Between slowing global growth, mixed commodity prices, and a weaker US
dollar, Merrill foresees “ a less favourable external backdrop for the
Canadian economy and financial markets, given Canada’s leverage to global
conditions and its disproportionate exposure to the US.”
“Canada is destined to play a primary role in global economic rebalancing
away from American demand, given its proximity to the US, its openness to
trade and its strong currency. The effects should be seen in a move to
current account deficit in Canada, sharpening contrast between strong
domestic demand and weak net exports, lower inflation and overall weaker GDP
growth as Canada’s economy is thrown off-balance in 2008,” it predicts.
“In terms of the important point forecasts, we are looking for 1.7% real GDP
growth in 2008, down from 2.6% in 2007, while core inflation falls from 2.2%
to 1.5%,” it says.
This lower growth and inflation will demand lower Canadian interest rates,
Merrill adds. “Accordingly we expect the Bank of Canada to ease a further
125 basis points through 2008. We see the Fed going even further, implying
some upward pressure on the Canadian dollar, but with countervailing
outflows (particularly of capital) playing a stabilizing role,” it says. It
expects the currencies to remain close to parity in 2008.
“BoC easing should also be bullish for bonds, but with long yields already
seemingly below fair value, looser monetary policy should be seen more in a
steeper curve than an outright rally. We see Canada 10-year yields remaining
close to 4% through 2008, with the 2s-10s curve steepening to 75 bps.
Canada-US spreads should widen, but less so than in 2007,” Merrill predicts.
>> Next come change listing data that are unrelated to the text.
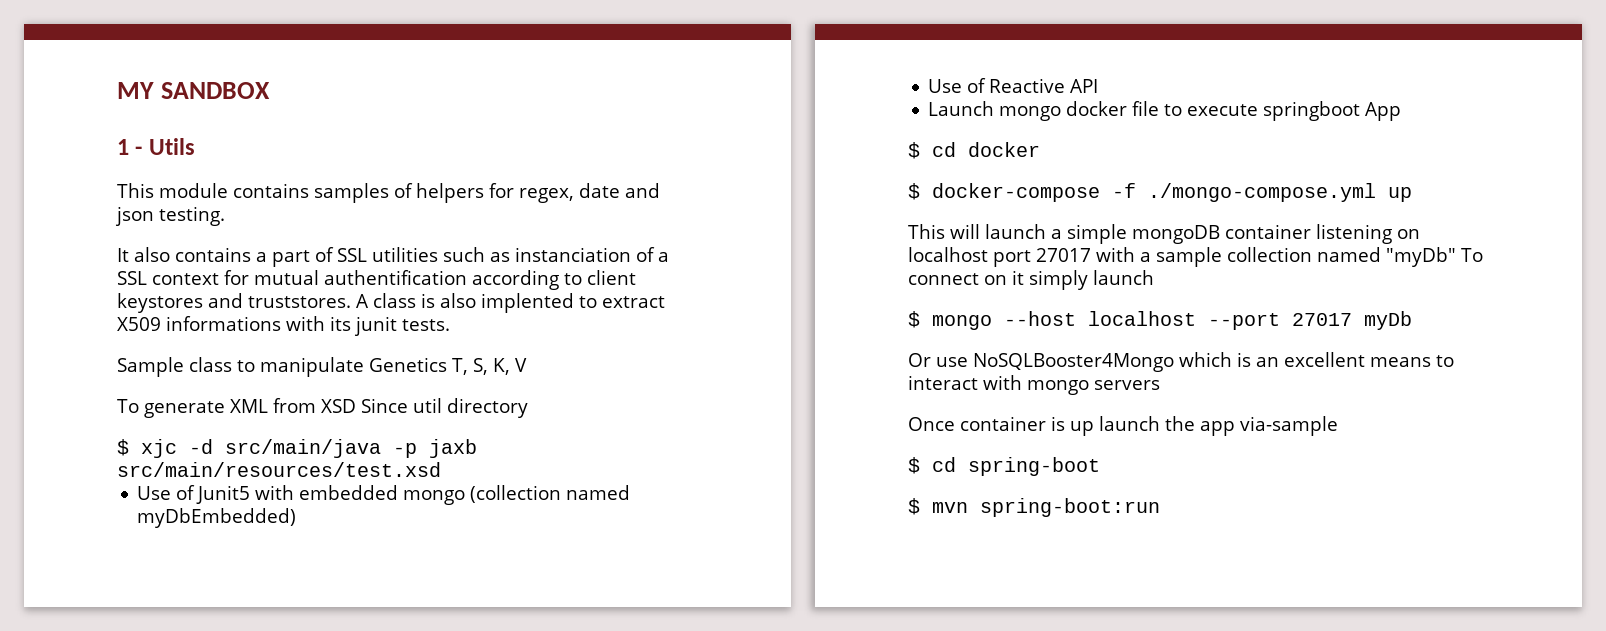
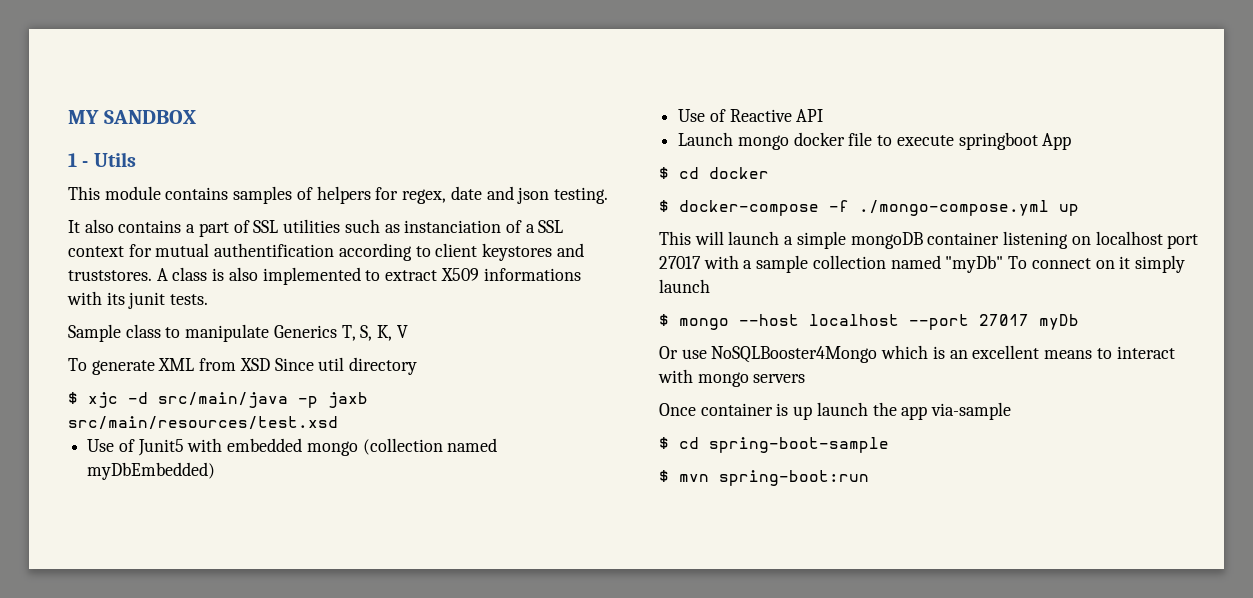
- A class is also implented to extract X509 informations with its junit tests.
+ A class is also implemented to extract X509 informations with its junit tests.
- Sample class to manipulate Genetics T, S, K, V
+ Sample class to manipulate Generics T, S, K, V
- $ cd spring-boot
+ $ cd spring-boot-sample

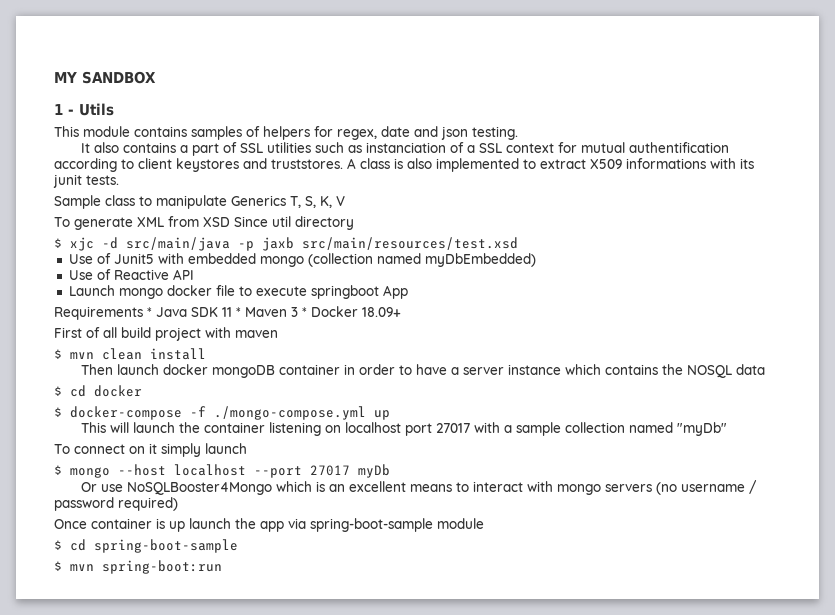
+ Requirements * Java SDK 11 * Maven 3 * Docker 18.09+
+ First of all build project with maven
+ $ mvn clean install
+ Then launch docker mongoDB container in order to have a server instance which contains the NOSQL data
- This will launch a simple mongoDB container listening on localhost port 27017 with a sample collection named "myDb" To connect on it simply launch
+ This will launch the container listening on localhost port 27017 with a sample collection named "myDb"
+ To connect on it simply launch
- Or use NoSQLBooster4Mongo which is an excellent means to interact with mongo servers
+ Or use NoSQLBooster4Mongo which is an excellent means to interact with mongo servers (no username / password required)
- Once container is up launch the app via-sample
+ Once container is up launch the app via spring-boot-sample module

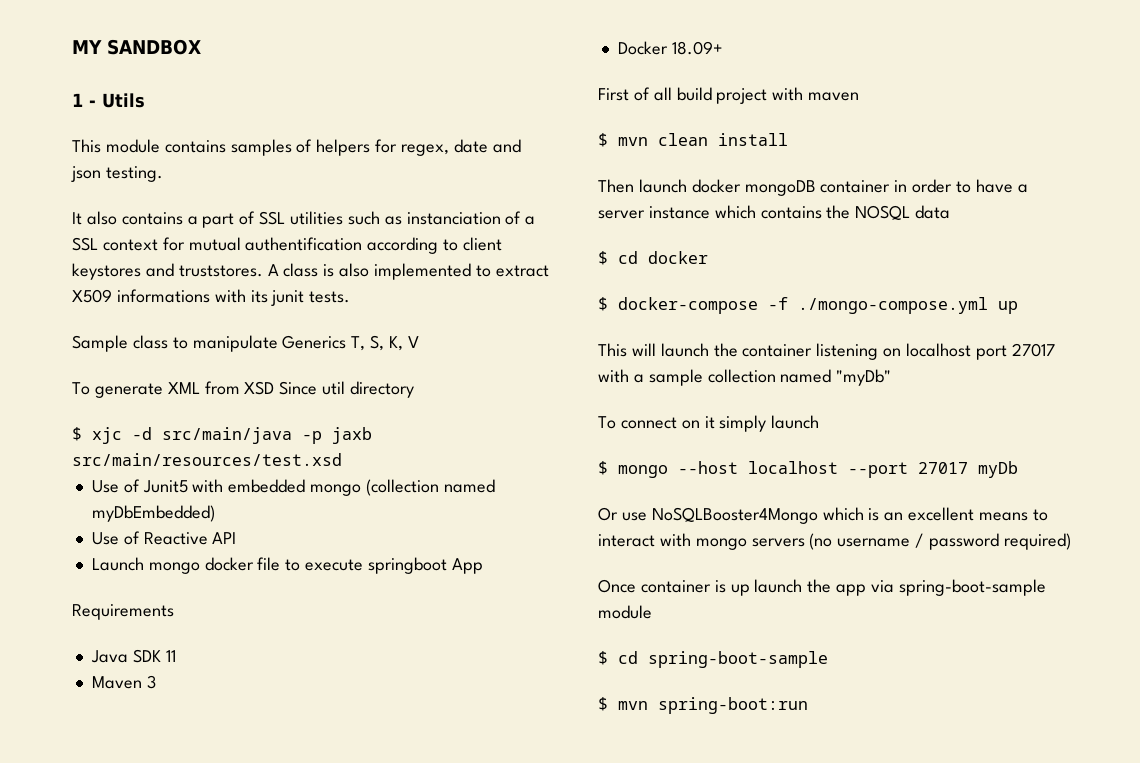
- Requirements * Java SDK 11 * Maven 3 * Docker 18.09+
+ Requirements
+ Java SDK 11
+ Maven 3
+ Docker 18.09+

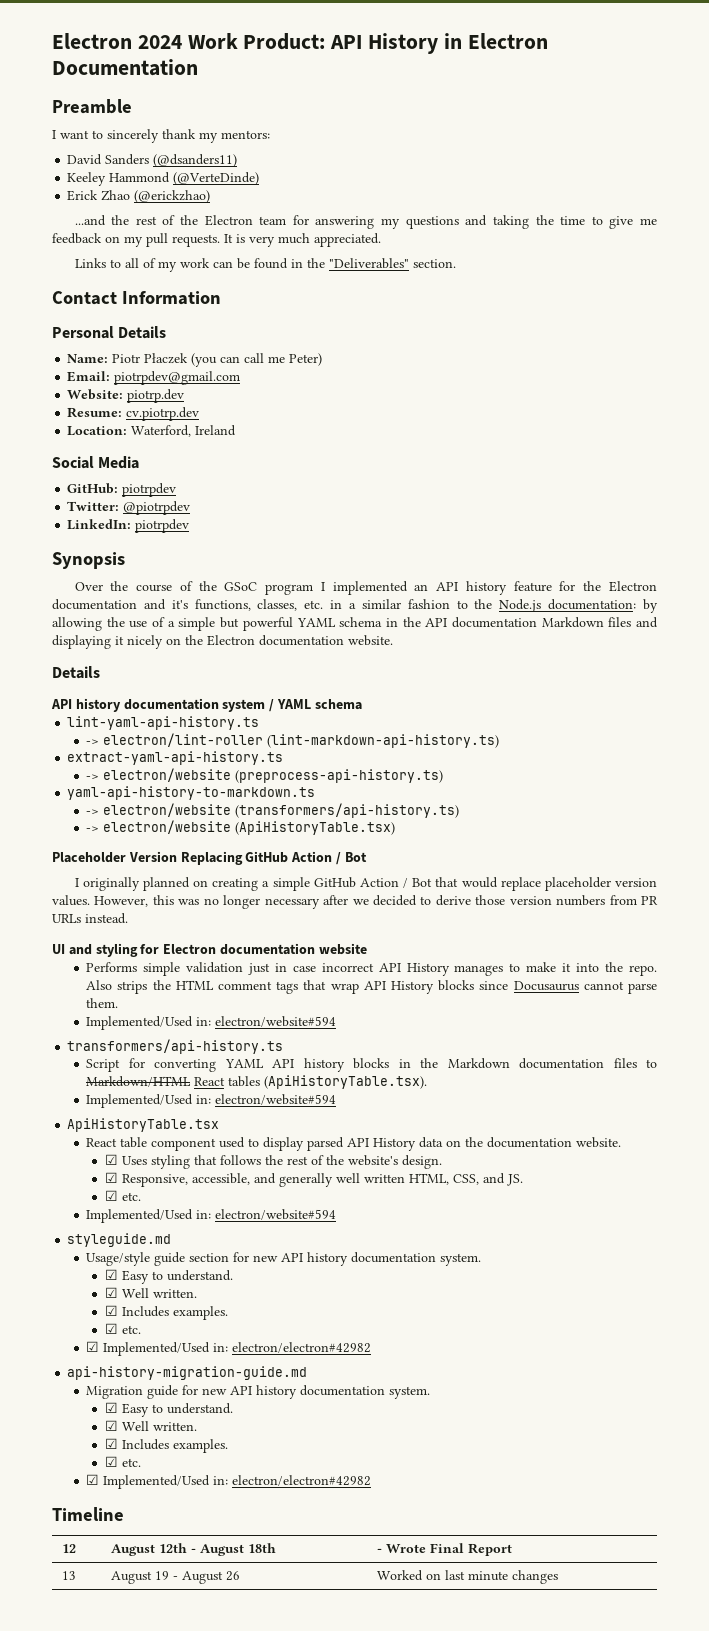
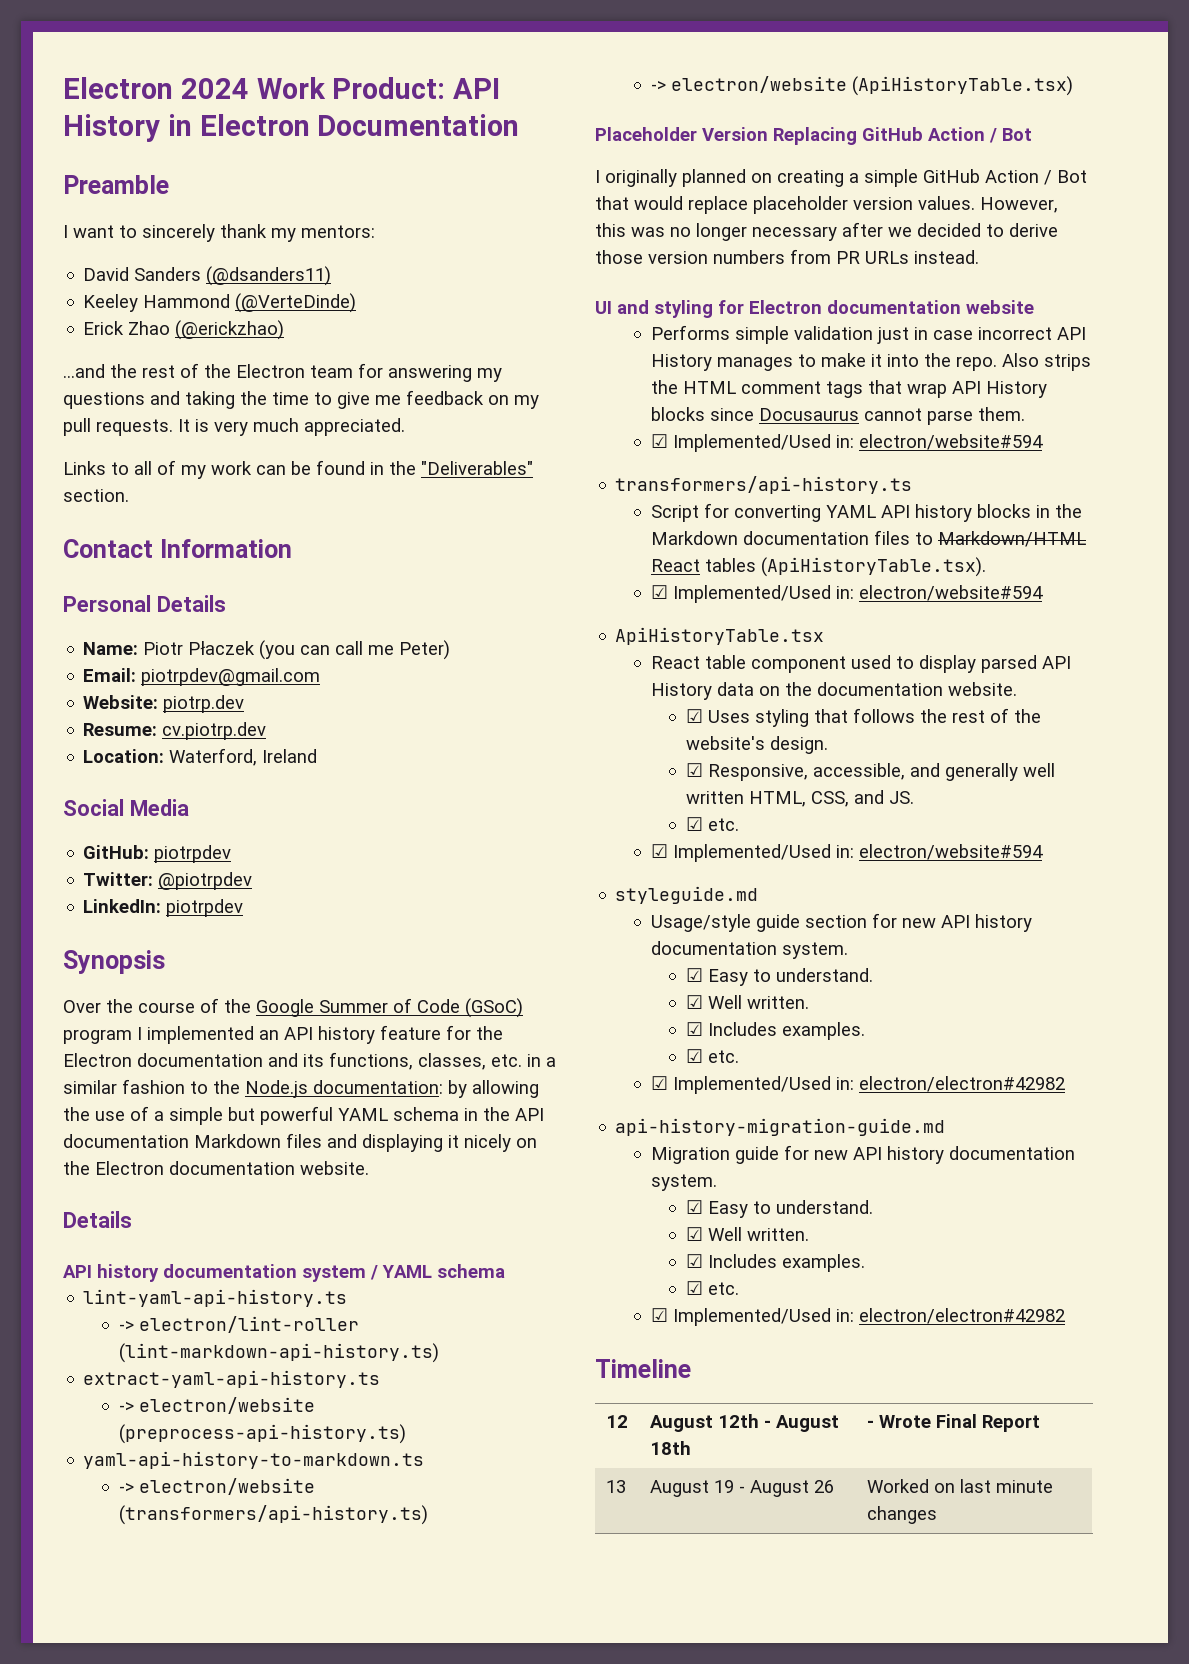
- Over the course of the GSoC program I implemented an API history feature for the Electron documentation and it's functions, classes, etc. in a similar fashion to the Node.js documentation: by allowing the use of a simple but powerful YAML schema in the API documentation Markdown files and displaying it nicely on the Electron documentation website.
+ Over the course of the Google Summer of Code (GSoC) program I implemented an API history feature for the Electron documentation and its functions, classes, etc. in a similar fashion to the Node.js documentation: by allowing the use of a simple but powerful YAML schema in the API documentation Markdown files and displaying it nicely on the Electron documentation website.
  Also strips the HTML comment tags that wrap API History blocks since Docusaurus cannot parse them.
- Implemented/Used in: electron/website#594
+ ☑ Implemented/Used in: electron/website#594
  Script for converting YAML API history blocks in the Markdown documentation files to Markdown/HTML React tables (ApiHistoryTable.tsx).
- Implemented/Used in: electron/website#594
+ ☑ Implemented/Used in: electron/website#594
  ☑ Responsive, accessible, and generally well written HTML, CSS, and JS.
  ☑ etc.
- Implemented/Used in: electron/website#594
+ ☑ Implemented/Used in: electron/website#594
“We see a challenging 2008 for Canadian equities, as earnings continue to
decelerate, and as Canada’s disproportionate commodity and financial sector
weightings transition from help to hindrance. Our end-2008 TSX target is
13,300, 4% below the end-2007 close,” the firm forecasts. “Our portfolio
strategy remains conservative and our counsel little changed from a year
ago, preferring foreign exposure to domestic, bonds to stocks within Canada,
and defensives to cyclicals within the equity market.”